Light at the end of the tunnel? Drop in COVID-19 deaths, hospitalizations leaves some experts ‘cautiously optimistic’

Light at the end of the tunnel? Drop in COVID-19 deaths, hospitalizations leaves some experts ‘cautiously optimistic’

Nurse Alma Abad cares for a 59-year-old woman with COVID-19 at Roseland Community Hospital on the Far South Side earlier this month. | Ashlee Rezin/Sun-Times file

Nearly 700 fewer COVID-19 patients were hospitalized in Illinois Monday night than the state’s all-time record of 7,380 set on Jan. 12.  Deaths dipped, too, Although hopeful, Northwestern Medical’s Dr. Sajal Tanna warned, “I wouldn’t let my guard down.”

SPRINGFIELD — Illinois could be rounding the corner on what’s been the worst surge of the COVID-19 pandemic — but some bumps might still lie in the road ahead.

That’s what public health experts were saying Tuesday as both the numbers of COVID-19 patients in hospital beds and those ultimately dying of the disease showed signs of dropping.

As of Monday night, 6,695 Illinoisans were hospitalized across the state for COVID-19. That’s nearly 700 fewer patients afflicted with the disease than the state’s all-time record of 7,380 set five days earlier on Jan. 12.

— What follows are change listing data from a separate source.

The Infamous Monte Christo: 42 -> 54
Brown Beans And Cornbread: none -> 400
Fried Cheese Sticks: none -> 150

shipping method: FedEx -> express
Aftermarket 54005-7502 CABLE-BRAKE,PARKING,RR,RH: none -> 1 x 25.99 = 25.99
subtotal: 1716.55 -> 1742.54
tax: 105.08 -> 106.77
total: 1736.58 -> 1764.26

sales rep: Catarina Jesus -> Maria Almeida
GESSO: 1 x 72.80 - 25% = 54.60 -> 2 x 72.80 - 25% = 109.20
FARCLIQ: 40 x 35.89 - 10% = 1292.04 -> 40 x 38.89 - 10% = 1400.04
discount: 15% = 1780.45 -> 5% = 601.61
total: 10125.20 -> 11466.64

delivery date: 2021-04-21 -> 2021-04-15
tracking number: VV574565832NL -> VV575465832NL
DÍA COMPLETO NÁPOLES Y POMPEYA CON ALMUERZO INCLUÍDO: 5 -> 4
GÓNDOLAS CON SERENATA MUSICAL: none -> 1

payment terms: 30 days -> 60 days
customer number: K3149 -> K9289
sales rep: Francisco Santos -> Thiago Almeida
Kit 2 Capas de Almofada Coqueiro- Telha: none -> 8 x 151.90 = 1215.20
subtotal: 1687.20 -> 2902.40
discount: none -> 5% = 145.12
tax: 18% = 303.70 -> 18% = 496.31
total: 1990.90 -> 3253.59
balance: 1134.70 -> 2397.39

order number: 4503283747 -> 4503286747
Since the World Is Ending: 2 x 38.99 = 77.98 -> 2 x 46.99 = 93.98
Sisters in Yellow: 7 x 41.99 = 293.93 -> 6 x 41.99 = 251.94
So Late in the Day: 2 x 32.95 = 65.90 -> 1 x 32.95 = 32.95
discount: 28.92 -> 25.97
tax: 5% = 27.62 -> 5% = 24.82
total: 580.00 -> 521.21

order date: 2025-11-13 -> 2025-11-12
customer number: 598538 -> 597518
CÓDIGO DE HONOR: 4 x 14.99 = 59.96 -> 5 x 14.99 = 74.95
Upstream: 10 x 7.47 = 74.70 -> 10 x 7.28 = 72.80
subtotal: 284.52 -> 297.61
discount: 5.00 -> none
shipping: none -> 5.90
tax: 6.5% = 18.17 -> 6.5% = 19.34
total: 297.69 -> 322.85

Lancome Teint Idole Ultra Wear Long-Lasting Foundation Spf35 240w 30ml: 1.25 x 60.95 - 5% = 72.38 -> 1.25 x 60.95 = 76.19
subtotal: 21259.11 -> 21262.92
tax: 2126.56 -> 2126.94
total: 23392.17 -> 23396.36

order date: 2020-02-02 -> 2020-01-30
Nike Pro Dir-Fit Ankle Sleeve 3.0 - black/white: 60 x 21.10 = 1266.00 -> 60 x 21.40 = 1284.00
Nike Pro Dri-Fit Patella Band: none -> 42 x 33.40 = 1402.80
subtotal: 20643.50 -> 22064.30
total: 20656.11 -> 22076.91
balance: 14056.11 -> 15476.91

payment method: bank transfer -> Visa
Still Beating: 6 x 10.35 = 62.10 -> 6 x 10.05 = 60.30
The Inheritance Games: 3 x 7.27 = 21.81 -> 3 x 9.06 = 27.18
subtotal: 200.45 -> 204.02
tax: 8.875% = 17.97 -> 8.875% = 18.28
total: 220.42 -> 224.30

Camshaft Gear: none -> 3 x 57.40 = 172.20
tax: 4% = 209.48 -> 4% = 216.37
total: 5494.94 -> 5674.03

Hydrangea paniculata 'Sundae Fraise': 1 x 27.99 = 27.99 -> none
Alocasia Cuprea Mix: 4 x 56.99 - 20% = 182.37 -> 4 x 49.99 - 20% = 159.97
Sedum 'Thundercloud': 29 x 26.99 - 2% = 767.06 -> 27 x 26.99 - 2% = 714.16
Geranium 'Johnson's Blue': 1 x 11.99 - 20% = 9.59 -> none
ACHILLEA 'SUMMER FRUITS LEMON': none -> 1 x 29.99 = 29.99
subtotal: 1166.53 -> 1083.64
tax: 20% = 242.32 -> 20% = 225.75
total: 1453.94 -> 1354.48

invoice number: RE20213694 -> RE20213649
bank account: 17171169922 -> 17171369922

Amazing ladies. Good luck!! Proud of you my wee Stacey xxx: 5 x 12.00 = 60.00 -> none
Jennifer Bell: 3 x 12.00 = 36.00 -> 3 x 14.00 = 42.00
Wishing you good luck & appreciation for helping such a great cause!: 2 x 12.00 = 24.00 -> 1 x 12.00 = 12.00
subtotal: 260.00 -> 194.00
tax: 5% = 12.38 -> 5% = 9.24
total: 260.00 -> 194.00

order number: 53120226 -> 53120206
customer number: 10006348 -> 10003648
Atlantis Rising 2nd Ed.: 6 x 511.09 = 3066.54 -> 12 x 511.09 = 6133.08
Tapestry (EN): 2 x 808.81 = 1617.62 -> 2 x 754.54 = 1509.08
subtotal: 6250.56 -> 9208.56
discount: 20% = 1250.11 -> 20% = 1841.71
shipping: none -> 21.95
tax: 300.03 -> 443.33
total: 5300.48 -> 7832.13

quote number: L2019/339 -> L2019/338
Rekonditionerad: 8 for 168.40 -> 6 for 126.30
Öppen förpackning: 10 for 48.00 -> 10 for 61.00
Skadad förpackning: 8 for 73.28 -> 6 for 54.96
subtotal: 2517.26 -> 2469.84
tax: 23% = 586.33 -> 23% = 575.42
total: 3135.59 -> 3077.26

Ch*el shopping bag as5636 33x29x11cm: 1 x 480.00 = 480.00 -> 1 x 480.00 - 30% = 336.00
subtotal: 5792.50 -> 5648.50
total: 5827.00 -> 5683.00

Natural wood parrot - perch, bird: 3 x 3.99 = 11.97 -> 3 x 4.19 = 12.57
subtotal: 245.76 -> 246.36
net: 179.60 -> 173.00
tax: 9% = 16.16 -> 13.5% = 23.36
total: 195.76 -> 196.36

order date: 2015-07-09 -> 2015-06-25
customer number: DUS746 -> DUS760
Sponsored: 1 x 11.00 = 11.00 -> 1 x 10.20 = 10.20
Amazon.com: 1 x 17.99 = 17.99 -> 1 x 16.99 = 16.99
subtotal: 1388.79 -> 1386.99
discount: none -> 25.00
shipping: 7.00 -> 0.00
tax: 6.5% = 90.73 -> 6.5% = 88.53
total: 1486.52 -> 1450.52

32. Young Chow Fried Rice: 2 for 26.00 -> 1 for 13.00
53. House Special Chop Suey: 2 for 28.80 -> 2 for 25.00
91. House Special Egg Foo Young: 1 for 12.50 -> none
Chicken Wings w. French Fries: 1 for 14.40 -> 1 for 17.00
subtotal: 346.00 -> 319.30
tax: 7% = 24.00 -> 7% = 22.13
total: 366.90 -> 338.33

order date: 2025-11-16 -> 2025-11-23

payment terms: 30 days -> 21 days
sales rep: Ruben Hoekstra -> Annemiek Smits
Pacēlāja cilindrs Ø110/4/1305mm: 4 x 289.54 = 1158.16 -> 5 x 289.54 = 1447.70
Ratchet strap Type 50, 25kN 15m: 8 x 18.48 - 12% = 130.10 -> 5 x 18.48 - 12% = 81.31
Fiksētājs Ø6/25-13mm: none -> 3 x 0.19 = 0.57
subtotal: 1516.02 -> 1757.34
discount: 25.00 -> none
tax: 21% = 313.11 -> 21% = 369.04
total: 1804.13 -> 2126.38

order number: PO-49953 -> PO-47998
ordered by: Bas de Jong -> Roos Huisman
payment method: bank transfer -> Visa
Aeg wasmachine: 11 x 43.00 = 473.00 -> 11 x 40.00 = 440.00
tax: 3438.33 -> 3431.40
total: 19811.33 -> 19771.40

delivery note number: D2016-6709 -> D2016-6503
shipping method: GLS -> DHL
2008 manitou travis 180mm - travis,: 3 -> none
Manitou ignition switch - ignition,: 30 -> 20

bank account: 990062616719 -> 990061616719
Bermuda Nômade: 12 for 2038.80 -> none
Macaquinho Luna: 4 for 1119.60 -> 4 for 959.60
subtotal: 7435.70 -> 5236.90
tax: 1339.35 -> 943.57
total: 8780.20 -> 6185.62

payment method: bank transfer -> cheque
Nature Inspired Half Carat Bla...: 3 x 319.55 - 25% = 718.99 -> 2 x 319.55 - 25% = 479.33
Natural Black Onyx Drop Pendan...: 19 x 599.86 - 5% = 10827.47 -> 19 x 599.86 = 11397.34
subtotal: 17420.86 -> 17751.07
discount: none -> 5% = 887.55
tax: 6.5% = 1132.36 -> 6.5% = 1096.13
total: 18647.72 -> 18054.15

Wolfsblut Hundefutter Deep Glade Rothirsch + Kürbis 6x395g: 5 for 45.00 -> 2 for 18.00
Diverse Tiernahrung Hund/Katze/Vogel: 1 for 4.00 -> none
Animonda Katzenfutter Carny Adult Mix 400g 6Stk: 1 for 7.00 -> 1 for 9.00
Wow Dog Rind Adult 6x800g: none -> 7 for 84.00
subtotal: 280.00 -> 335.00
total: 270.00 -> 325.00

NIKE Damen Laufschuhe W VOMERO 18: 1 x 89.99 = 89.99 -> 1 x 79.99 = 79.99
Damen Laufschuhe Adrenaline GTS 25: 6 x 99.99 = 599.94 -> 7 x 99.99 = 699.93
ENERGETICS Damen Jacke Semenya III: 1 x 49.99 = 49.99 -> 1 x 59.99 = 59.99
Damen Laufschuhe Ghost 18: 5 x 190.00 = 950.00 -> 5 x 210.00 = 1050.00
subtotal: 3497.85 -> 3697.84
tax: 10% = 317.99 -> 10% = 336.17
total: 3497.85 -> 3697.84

Deaths dipped, too, with 36 reported Tuesday. It was the lowest number of Illinoisans succumbing to the virus in eight days, following a week with four straight days in which more than 100 were reported.

The combined death toll for Sunday through Tuesday was 141. That’s less than the daily totals for last Wednesday, Thursday or Friday.

New infections also dropped sharply, although still remaining troublingly high. Tuesday’s daily caseload was 20,483, less than half the state’s all-time one-day record of 44,089 set on Jan. 6.

Health care workers put on new personal protective equipment as patients rest nearby in the hallway at Roseland Community Hospital on the Far South Side earlier this month. Ashlee Rezin/Sun-Times file
Health care workers put on new personal protective equipment as patients rest nearby in the hallway, as no rooms were open in the Emergency Department at Roseland Community Hospital on the Far South Side earlier this month.

The dips were sparking optimism in Dr. Sajal Tanna, although the infectious diseases physician at Northwestern Medical warned it’s possible the lower cases could be due to delayed reporting related to the holiday weekend.

“I do think that there has been a really promising trend across the country in some of the earlier hit cities, including Chicago, that we’ve likely peaked,” Tanna said. “I’m cautiously optimistic that the worst is hopefully behind us.”

Chicago public health officials were also optimistic about the drop in the numbers of new cases and deaths they were reporting in the city, as well as a dip in the city’s positivity rate, the measure of how fast the virus is spreading.

“Things are looking quite good in terms of seeing a major slowing and the beginnings of a decline in terms of the exponential growth we’ve been seeing with Omicron,” Chicago Public Health Commissioner Dr. Allison Arwady said during a livestream Tuesday.

Despite her optimism, Tanna said she doesn’t think the state is out of the woods yet, as cases remain high.

“I wouldn’t let my guard down. I wouldn’t start resuming some of my maskless activities,” she said.

Melaney Arnold, a spokesperson for the Illinois Department of Public Health, said it was too early to tell if the state had reached the surge’s peak.

Daisy Murillo, 20, of North Riverside, receives a Moderna vaccine booster shot at Cook County’s Forest Park Community Vaccination Site in Forest Park on Tuesday. Ashlee Rezin/Sun-Times
Daisy Murillo, 20, of North Riverside, receives a Moderna vaccine booster shot at Cook County’s Forest Park Community Vaccination Site in Forest Park on Tuesday.

“While the 7-day average of cases shows a decreasing trend, we need to see a sustained decreasing trend. We urge people to continue getting vaccinated, boosted, and wearing a mask,” Arnold said in a statement.

Hospitalized COVID-19 patients in intensive care units remained high Tuesday, with 1,120 reported statewide Monday night.

That’s down from the 1,177 reported Jan. 12 or the pandemic high of 1,290 in April of 2020 – but it’s still twice as many ICU beds full as in early December.